**ACTION ITEM**
Repeat all the lines below exactly, but omit the pictures.

**MATERIALS PROVIDED**

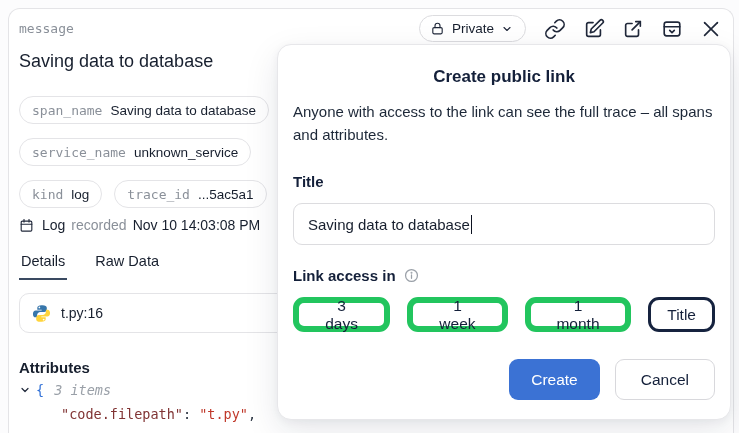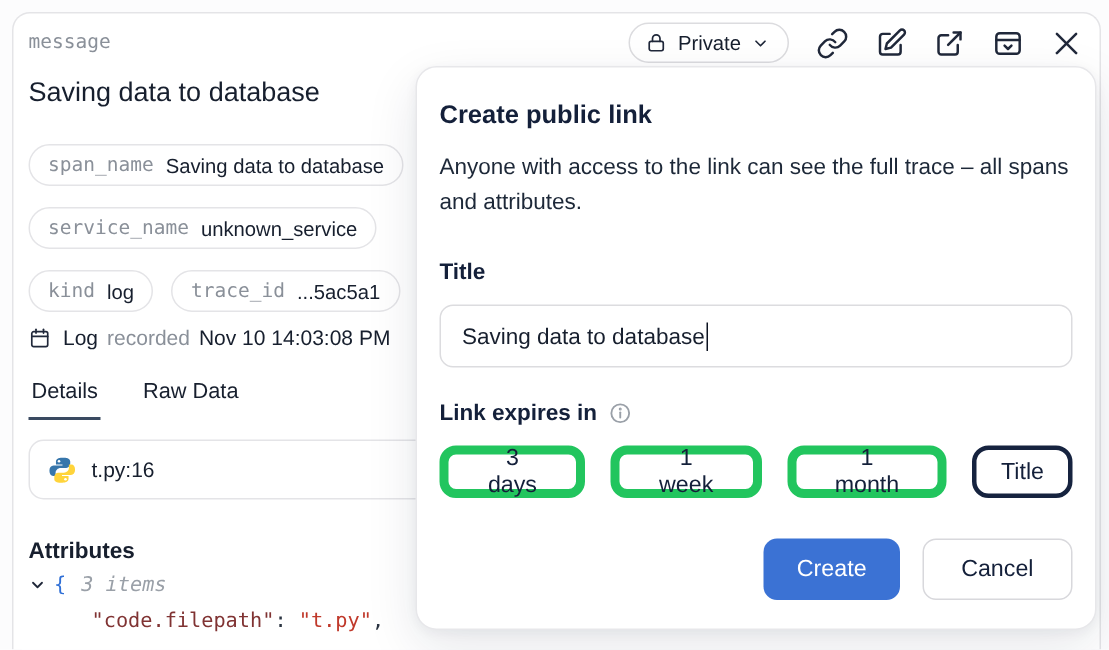--- a/index.html
+++ b/index.html
@@ -63,21 +63,21 @@
   }
   .icon-btn { background:none; border:none; padding:2px; cursor:pointer; color:#20283a; }
 
   
   .dialog {
     position:absolute; left:277px; top:44px; width:454px; height:376px; z-index:10;
     background:#fff; border:1px solid #e7e7ea; border-radius:14px;
     box-shadow:0 12px 34px rgba(20,30,60,.10), 0 2px 8px rgba(20,30,60,.05);
     padding:22px 15px 16px;
   }
-  .dialog h2 { margin:0; font-size:17px; font-weight:700; color:#14203a; }
+  .dialog h2 { margin:0; font-size:17px; font-weight:700; color:#14203a;text-align:center; }
   .dialog p { margin:14px 0 0; font-size:15px; line-height:1.5; color:#1d2838; }
   .field-label { margin-top:27px; font-size:15px; font-weight:700; color:#14203a; }
   .text-input {
     margin-top:13px; height:42px; width:100%; border:1px solid #dcdcdf; border-radius:9px;
     display:flex; align-items:center; padding:0 14px; font-size:15px; color:var(--text,#171f2e);
     cursor:text; background:#fff;
   }
   .caret { width:1.5px; height:19px; background:#0c1220; margin-left:1px; }
   .expires-row { margin-top:22px; display:flex; align-items:center; gap:8px; font-size:15px; font-weight:700; color:#14203a; }
   .options { margin-top:13px; display:flex; gap:17px; }
@@ -243,21 +243,21 @@
   <h2>Create public link</h2>
   <p>Anyone with access to the link can see the full trace – all spans and attributes.</p>
 
   <div class="field-label">Title</div>
   <div class="text-input">
     <span>Saving data to database</span>
     <span class="caret"></span>
   </div>
 
   <div class="expires-row">
-    <span>Link expires in</span>
+    <span>Link access in</span>
     <span>
       <svg width="15" height="15" viewBox="0 0 24 24" fill="none" stroke="#9aa0a8" stroke-width="2" stroke-linecap="round">
         <circle cx="12" cy="12" r="9.5"></circle>
         <line x1="12" y1="11" x2="12" y2="16.5"></line>
         <circle cx="12" cy="7.5" r="0.6" fill="#9aa0a8"></circle>
       </svg>
     </span>
   </div>
 
   <div class="options">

**RESPONSE BOX**
--- a/index.html
+++ b/index.html
@@ -63,21 +63,21 @@
   }
   .icon-btn { background:none; border:none; padding:2px; cursor:pointer; color:#20283a; }
 
   
   .dialog {
     position:absolute; left:277px; top:44px; width:454px; height:376px; z-index:10;
     background:#fff; border:1px solid #e7e7ea; border-radius:14px;
     box-shadow:0 12px 34px rgba(20,30,60,.10), 0 2px 8px rgba(20,30,60,.05);
     padding:22px 15px 16px;
   }
-  .dialog h2 { margin:0; font-size:17px; font-weight:700; color:#14203a; }
+  .dialog h2 { margin:0; font-size:17px; font-weight:700; color:#14203a;text-align:center; }
   .dialog p { margin:14px 0 0; font-size:15px; line-height:1.5; color:#1d2838; }
   .field-label { margin-top:27px; font-size:15px; font-weight:700; color:#14203a; }
   .text-input {
     margin-top:13px; height:42px; width:100%; border:1px solid #dcdcdf; border-radius:9px;
     display:flex; align-items:center; padding:0 14px; font-size:15px; color:var(--text,#171f2e);
     cursor:text; background:#fff;
   }
   .caret { width:1.5px; height:19px; background:#0c1220; margin-left:1px; }
   .expires-row { margin-top:22px; display:flex; align-items:center; gap:8px; font-size:15px; font-weight:700; color:#14203a; }
   .options { margin-top:13px; display:flex; gap:17px; }
@@ -243,21 +243,21 @@
   <h2>Create public link</h2>
   <p>Anyone with access to the link can see the full trace – all spans and attributes.</p>
 
   <div class="field-label">Title</div>
   <div class="text-input">
     <span>Saving data to database</span>
     <span class="caret"></span>
   </div>
 
   <div class="expires-row">
-    <span>Link expires in</span>
+    <span>Link access in</span>
     <span>
       <svg width="15" height="15" viewBox="0 0 24 24" fill="none" stroke="#9aa0a8" stroke-width="2" stroke-linecap="round">
         <circle cx="12" cy="12" r="9.5"></circle>
         <line x1="12" y1="11" x2="12" y2="16.5"></line>
         <circle cx="12" cy="7.5" r="0.6" fill="#9aa0a8"></circle>
       </svg>
     </span>
   </div>
 
   <div class="options">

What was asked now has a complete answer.